The TSP added a Mutual Fund Window that lets you invest a portion of your TSP balance in outside mutual funds. The flexibility comes with fees and limits. It is rarely the right solution to a problem that could be solved by being more thoughtful with the five core funds.
3. Rolling out of TSP to an IRA.
This is what most people actually mean when they say “self-directed.” You take your TSP balance, roll it to a Traditional IRA (and any Roth balance to a Roth IRA), and manage it outside the TSP system. The benefits are real: more investment choices, the ability to do partial Roth conversions, more control over withdrawals, and access to strategies (like single-life or beneficiary IRA structures) that TSP doesn’t cleanly support.
The trade-offs are also real:
- You leave behind some of the lowest-cost index exposure available.
- You give up the G Fund — which has no perfect outside-the-government equivalent.
- You add a layer of fees (advisor, custodial, fund) that needs to be earned.
- You sometimes lose access to the spousal consent and survivor protections that TSP’s default rules provide.
The diagnostic questions that actually matter.
Before I tell anyone whether to stay in the L Fund or move to a self-directed strategy, I ask the same five questions:
- What does your guaranteed income look like at retirement? FERS annuity plus the supplement, plus Social Security at whatever age you take it, plus any survivor benefit. The more of your spending needs are covered by guaranteed income, the more aggressive your TSP can be.
- What are your first three years of withdrawals going to look like? Not in dollars — in sourcing. If the answer is “sell whatever’s up,” you don’t have a plan, you have an instinct.
- What is your Roth balance? Roth dollars are different dollars. They give you tax flexibility and IRMAA flexibility that traditional dollars do not. The L Fund treats them the same. A real plan does not.
- What is your behavior under stress?

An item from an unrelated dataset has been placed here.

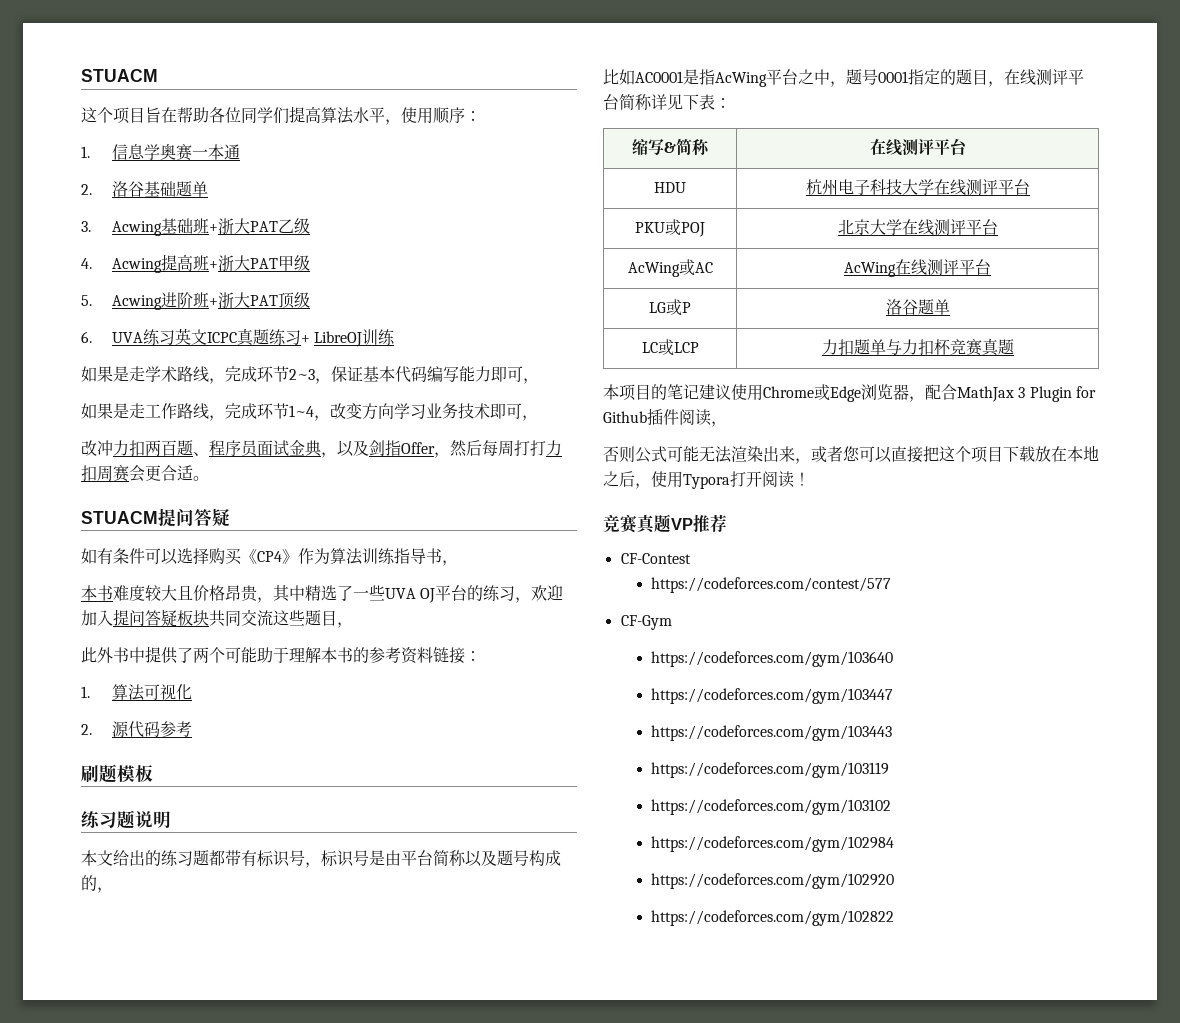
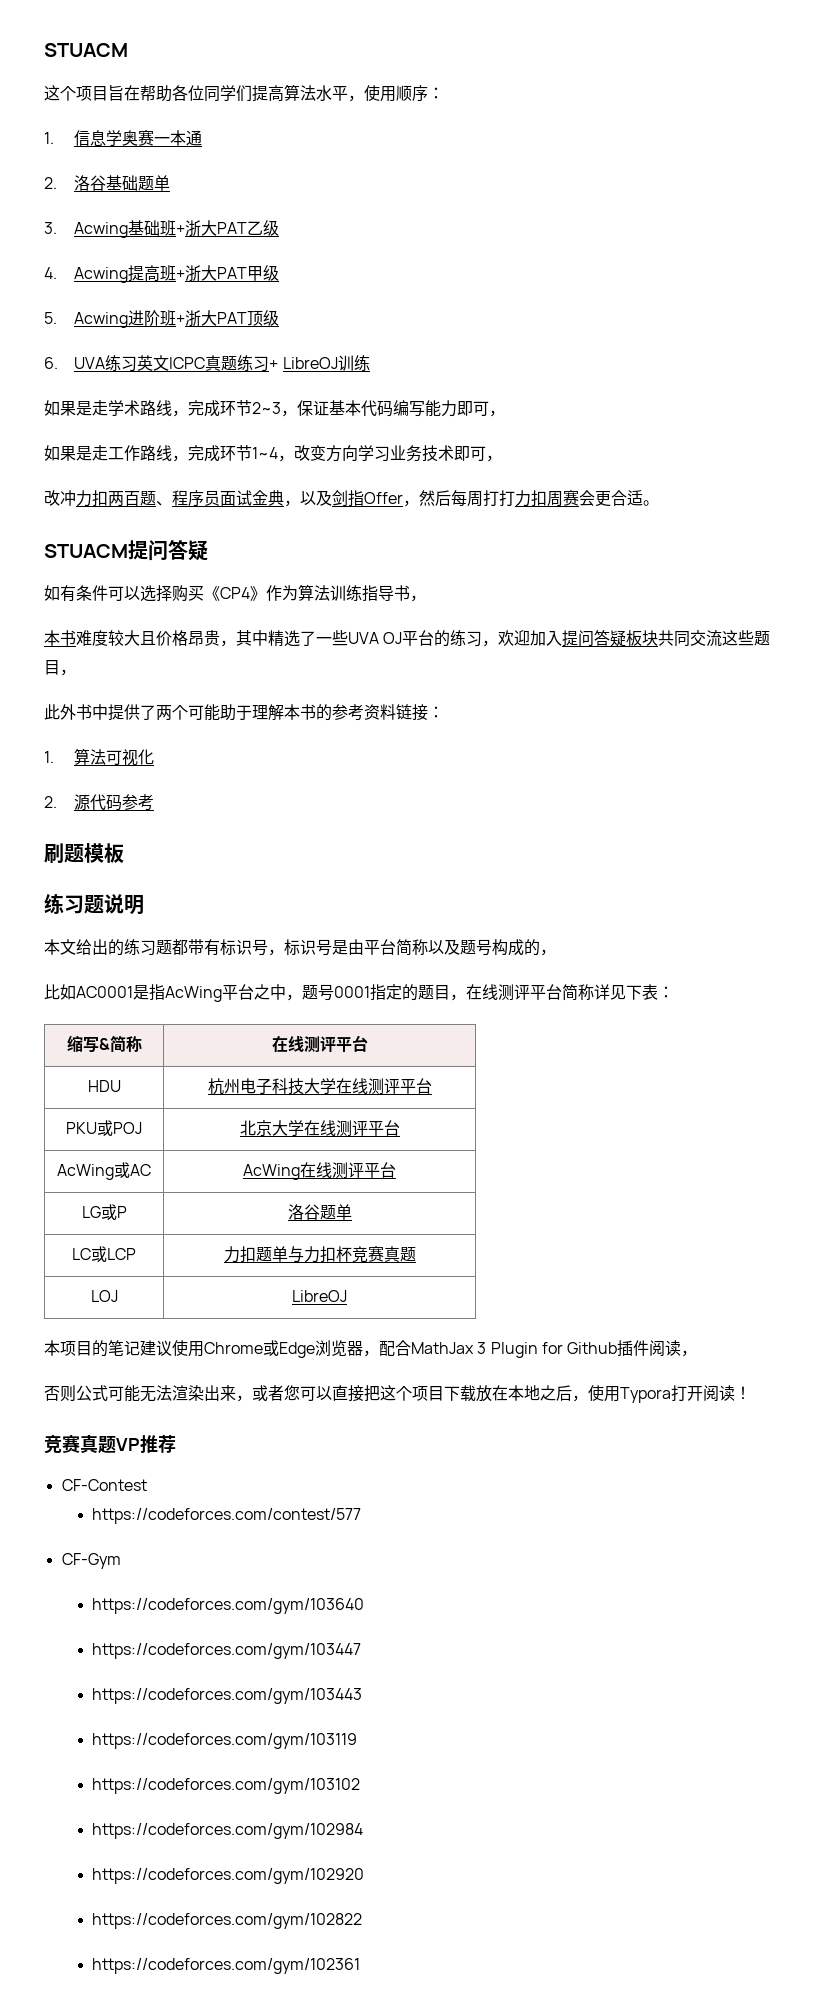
(1014, 347) none -> [90,1290,118,1302] [292,1290,347,1302] // LOJ | LibreOJ
(895, 918) none -> [92,1958,361,1974] // https://codeforces.com/gym/102361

The most expensive thing you can do in retirement is to sell stocks in March 2020. The second most expensive thing is to not have been in stocks at all because of what might happen in some future March 2020. The honest answer to this question matters more than any spreadsheet.
- What does your spouse understand about all of this? If one of you is the “money person” and one of you isn’t, a self-directed strategy that depends on your ongoing attention is a strategy that fails the day you stop being able to give it that attention.
What I see most often.
The cleanest path for many federal employees in their last five years is not, in my experience, “L Fund forever” or “roll everything to an IRA the day you retire.” It’s usually some version of:
- Stay in TSP through retirement to take advantage of its costs and the G Fund.
- Move from a single L Fund into a deliberately chosen custom mix of G, C, S, I (and sometimes F) that reflects your real retirement income picture, not the generic glide path.
- Build a cash and G-Fund buffer covering the first two to three years of planned withdrawals, so a bad market doesn’t force you to sell equities at the wrong moment.
- Revisit the question of a partial or full IRA rollover afterretirement, when your tax picture, RMD timeline, and Roth conversion strategy are visible to you in a way they aren’t today.
That is not as exciting as “roll it all out and we’ll beat the market.” It is, in my experience, the path that actually beats most peers’ outcomes — because it solves the right problem.